Seduto alla scrivania del suo ufficio nel campus del Cold Spring Harbor Laboratory, il neuroscienziato Tony Zador ha girato il suo monitor del computer verso di me per mostrarmi un complicato grafico a matrice. Immagina qualcosa che assomigli ad un foglio di calcolo, ma al posto dei numeri è pieno di colori di diverse tonalità e gradazioni. En passant mi ha detto: “Quando dico alla gente che ho scoperto la connettività di decine di migliaia di neuroni e gli mostro questo, loro semplicemente mi dicono: “eh?”. Ma quando mostro questo alla gente…”. Clicca su un pulsante dello schermo e spunta un modello trasparente e tridimensionale del cervello pieno di nodi e linee, troppo numerose per contare.

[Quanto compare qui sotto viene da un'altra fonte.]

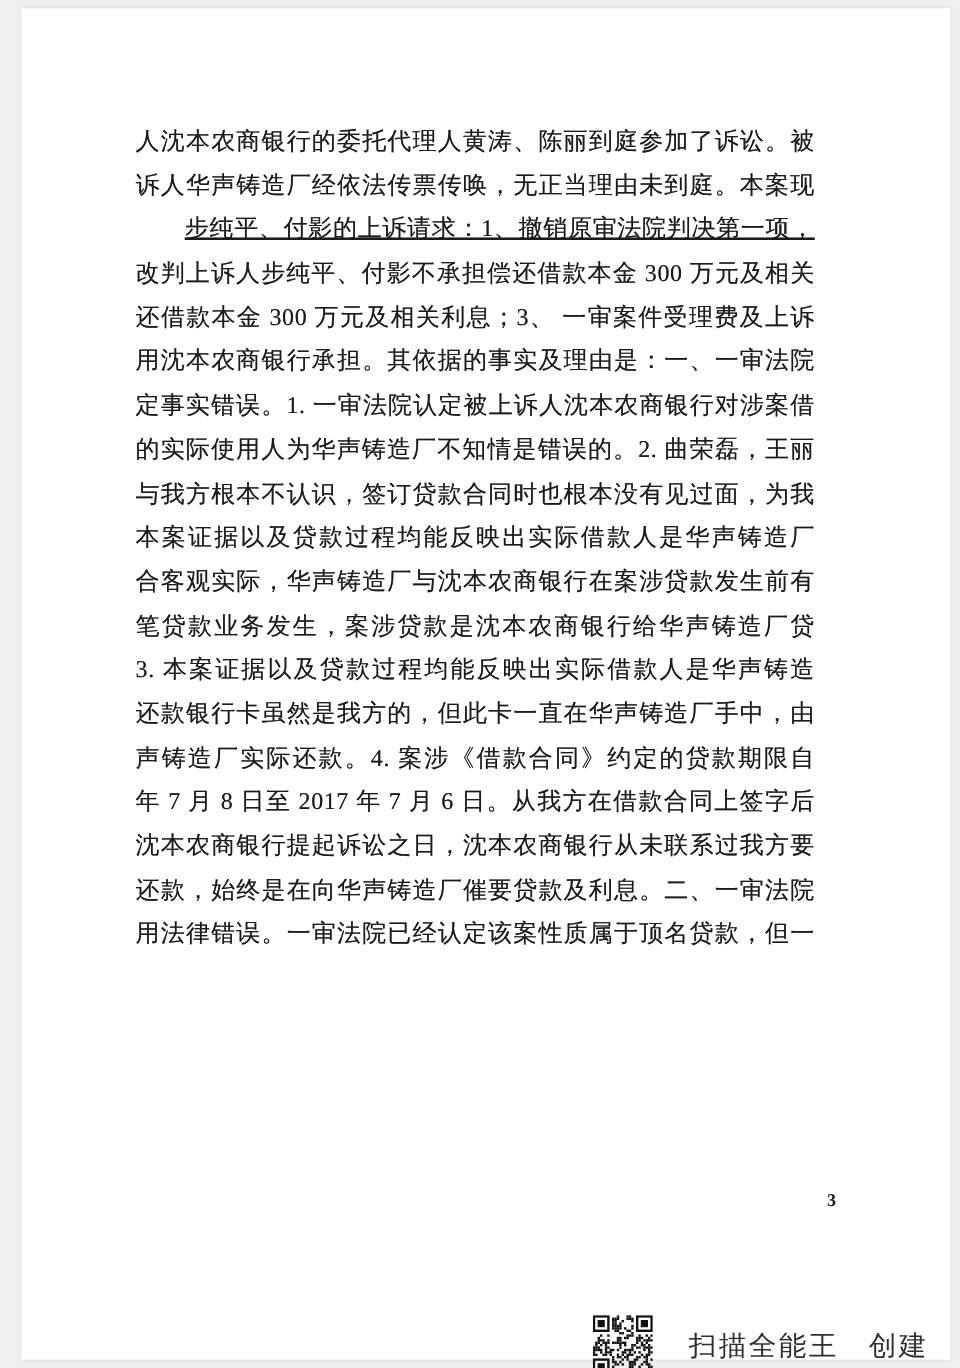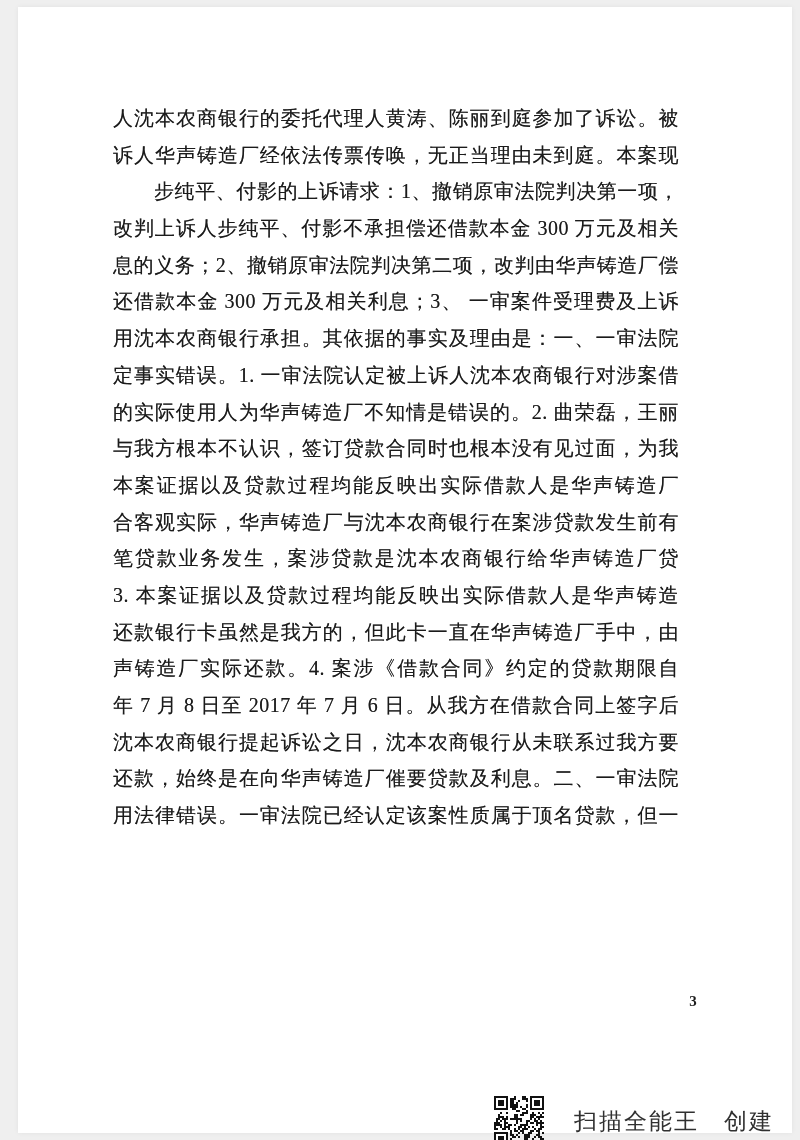"步纯平、付影的上诉请求：1、撤销原审法院判决第一项，" .line.indent { text-decoration: none -> underline }
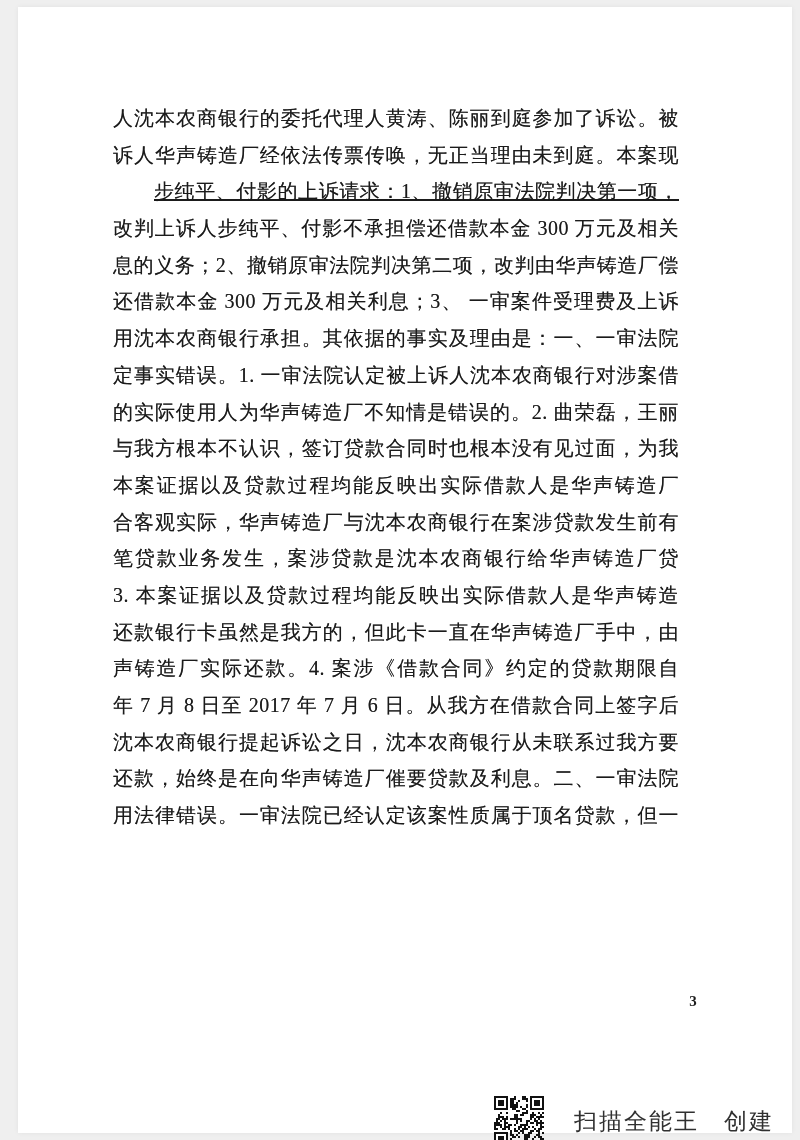"息的义务；2、撤销原审法院判决第二项，改判由华声铸造厂偿" div.line { html: <div>息的义务；2、撤销原审法院判决第二项，改判由华声铸造厂偿</div> -> none }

Quello che Zador mi ha mostrato è una mappa dei 50.000 neuroni della corteccia cerebrale di un topo. Indica dove si trovano i corpi cellulari di ogni neurone e dove mandano le lunghe diramazioni degli assoni. Una mappa neurale di queste dimensioni e dettagli non è mai stata realizzata prima. Rinunciando al metodo tradizionale di mappatura del cervello che coinvolge la marcatura dei neuroni con la fluorescenza, Zador ha adottato un approccio insolito che si basava sulla lunga tradizione della ricerca di biologia molecolare a Cold Spring Harbor. Ha usato bit di informazioni genomiche per conferire una sequenza RNA univoca, un codice a barre ad ogni singolo neurone. Ha poi diviso alcune parti del cervello in cubetti spessi come fossero dei pezzi di torta e li ha inseriti in un sequenziatore del DNA. Il risultato: un rendering 3D di 50.000 neuroni nella corteccia della cavia (con tanti altri da aggiungere presto) mappati con una risoluzione a singola cella.
Questa tecnica, denominata MAPseq (Multiplexed Analysis of Projections by Sequencing), può essere utilizzata per trovare nuovi tipi di cellule e schemi di proiezione mai osservati prima. Il documento ha inoltre dimostrato che questo nuovo metodo di mappatura high-throughput è estremamente competitivo in accuratezza con la tecnica fluorescente, che è l’attuale gold standard ma funziona meglio con un piccolo numero di neuroni.
Lo stato dell’arte per la mappatura del cervello al momento è rappresentato dall’Allen Brain Atlas, ed è noto come un atlante di connettività di massa perché traccia le note sottopopolazioni di neuroni e le loro proiezioni come gruppi. È stato molto utile per i ricercatori, ma non è in grado di distinguere le sottili differenze all’interno dei gruppi o delle sottopopolazioni neuronali.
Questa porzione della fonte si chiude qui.